----- EXTRACTED RECORDS -----

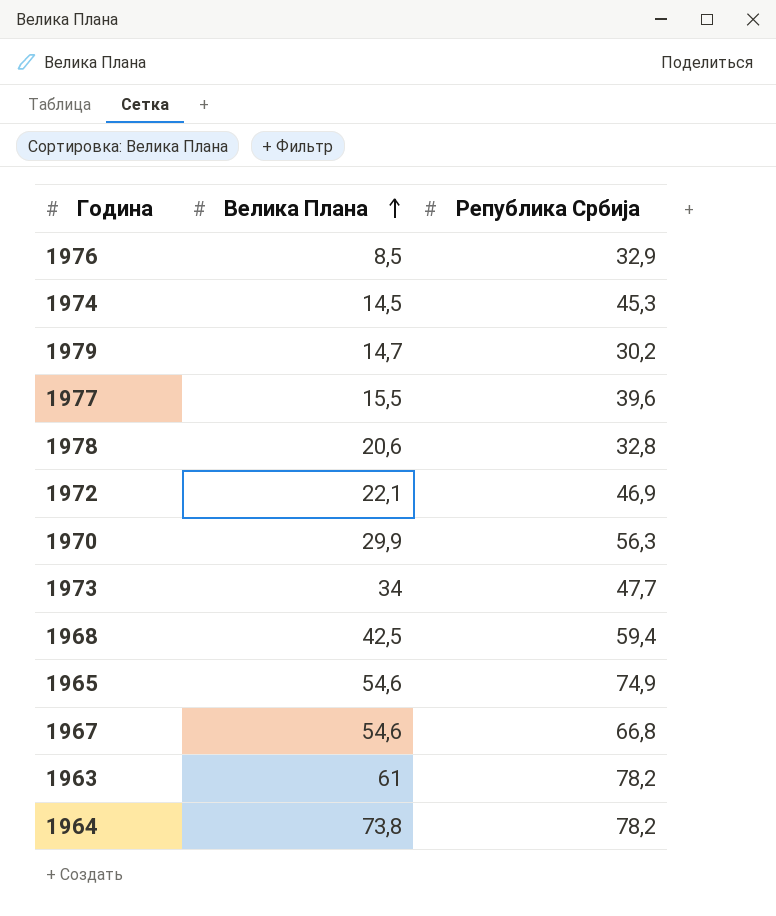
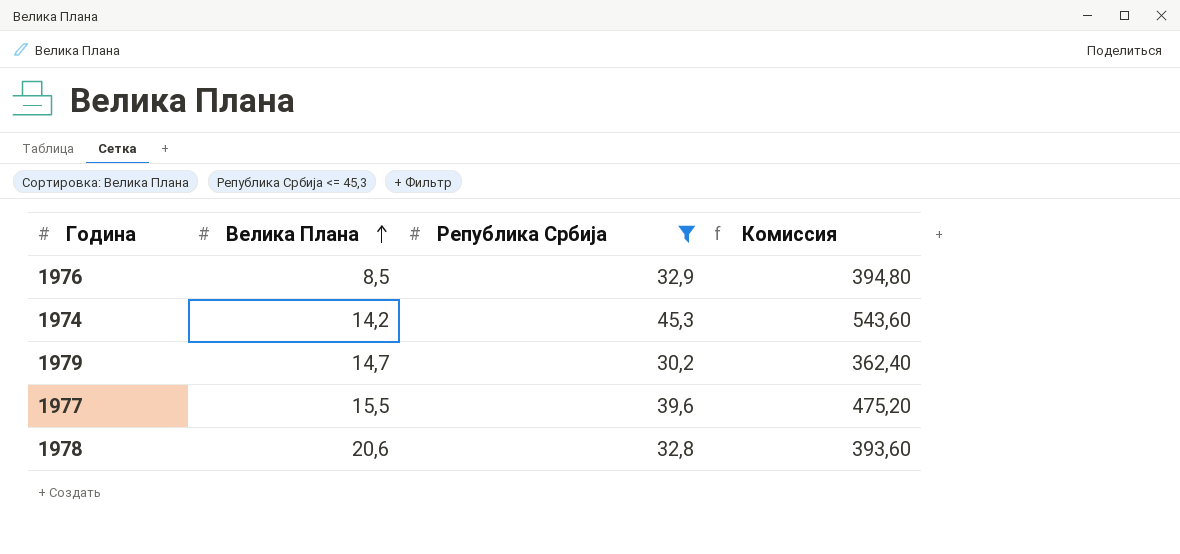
filter: none -> Република Србија <= 45,3
column Комиссия | formula: none -> [Република Србија] * 12
1974 | Велика Плана: 14,5 -> 14,2

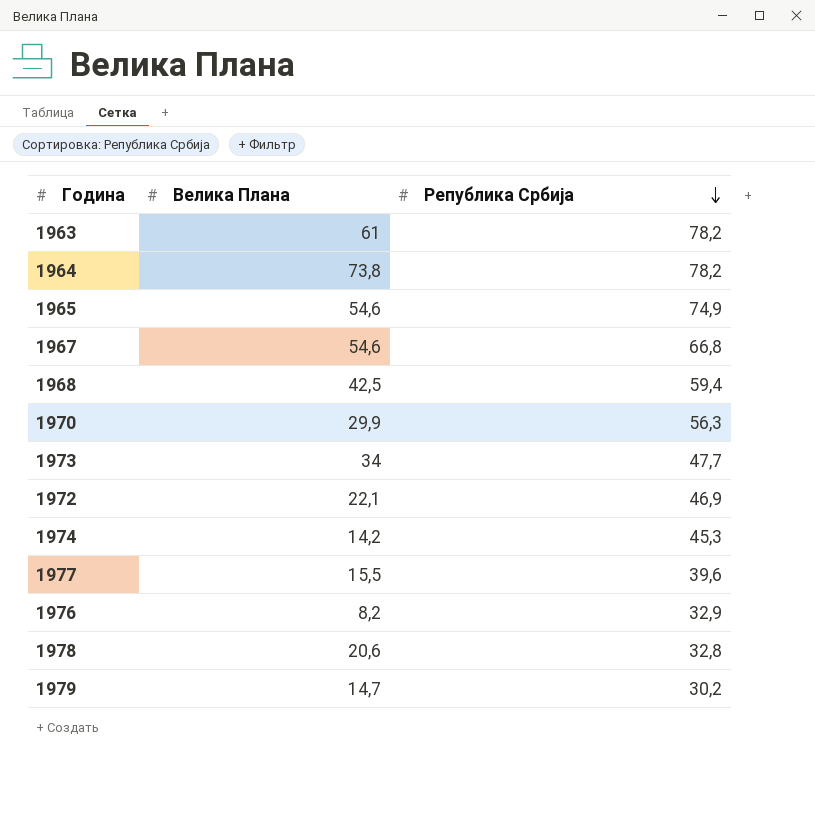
filter: Република Србија <= 45,3 -> none
row order: Велика Плана ascending -> Република Србија descending
column Комиссия | formula: [Република Србија] * 12 -> none
1976 | Велика Плана: 8,5 -> 8,2

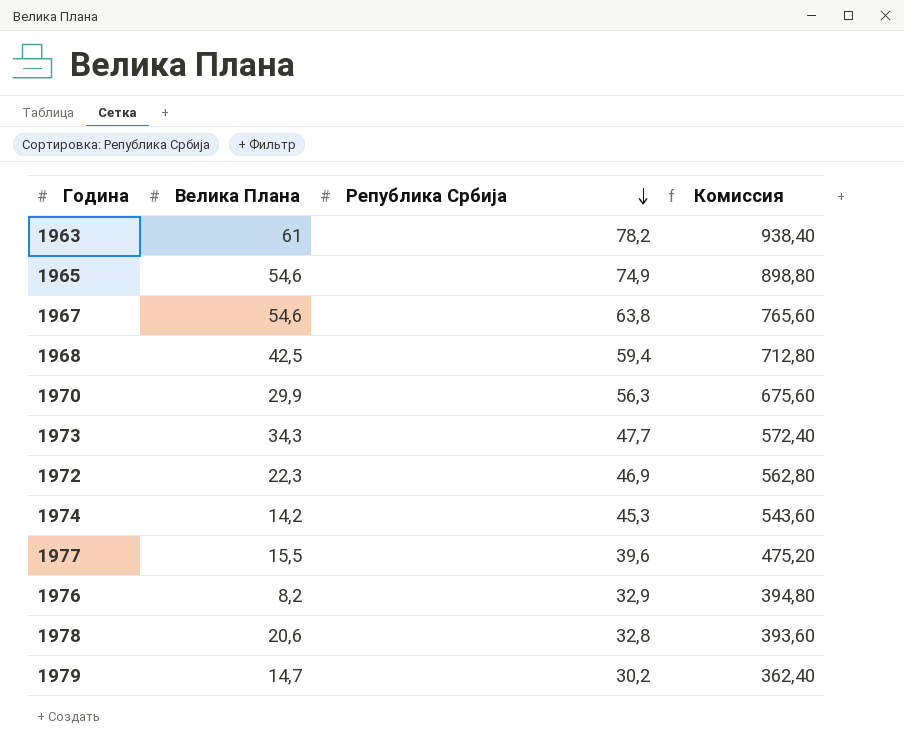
column Комиссия | formula: none -> [Република Србија] * 12
row 1964: 73,8 | 78,2 -> none
1967 | Република Србија: 66,8 -> 63,8
1973 | Велика Плана: 34 -> 34,3
1972 | Велика Плана: 22,1 -> 22,3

-----

## EXERCISE
Every line from the one that holds "1967 | Република Србија: 66,8 -> 63,8" to the end of the data above should be given again exactly, with that line and the last one both kept.

## EXERCISE OUTPUT
1967 | Република Србија: 66,8 -> 63,8
1973 | Велика Плана: 34 -> 34,3
1972 | Велика Плана: 22,1 -> 22,3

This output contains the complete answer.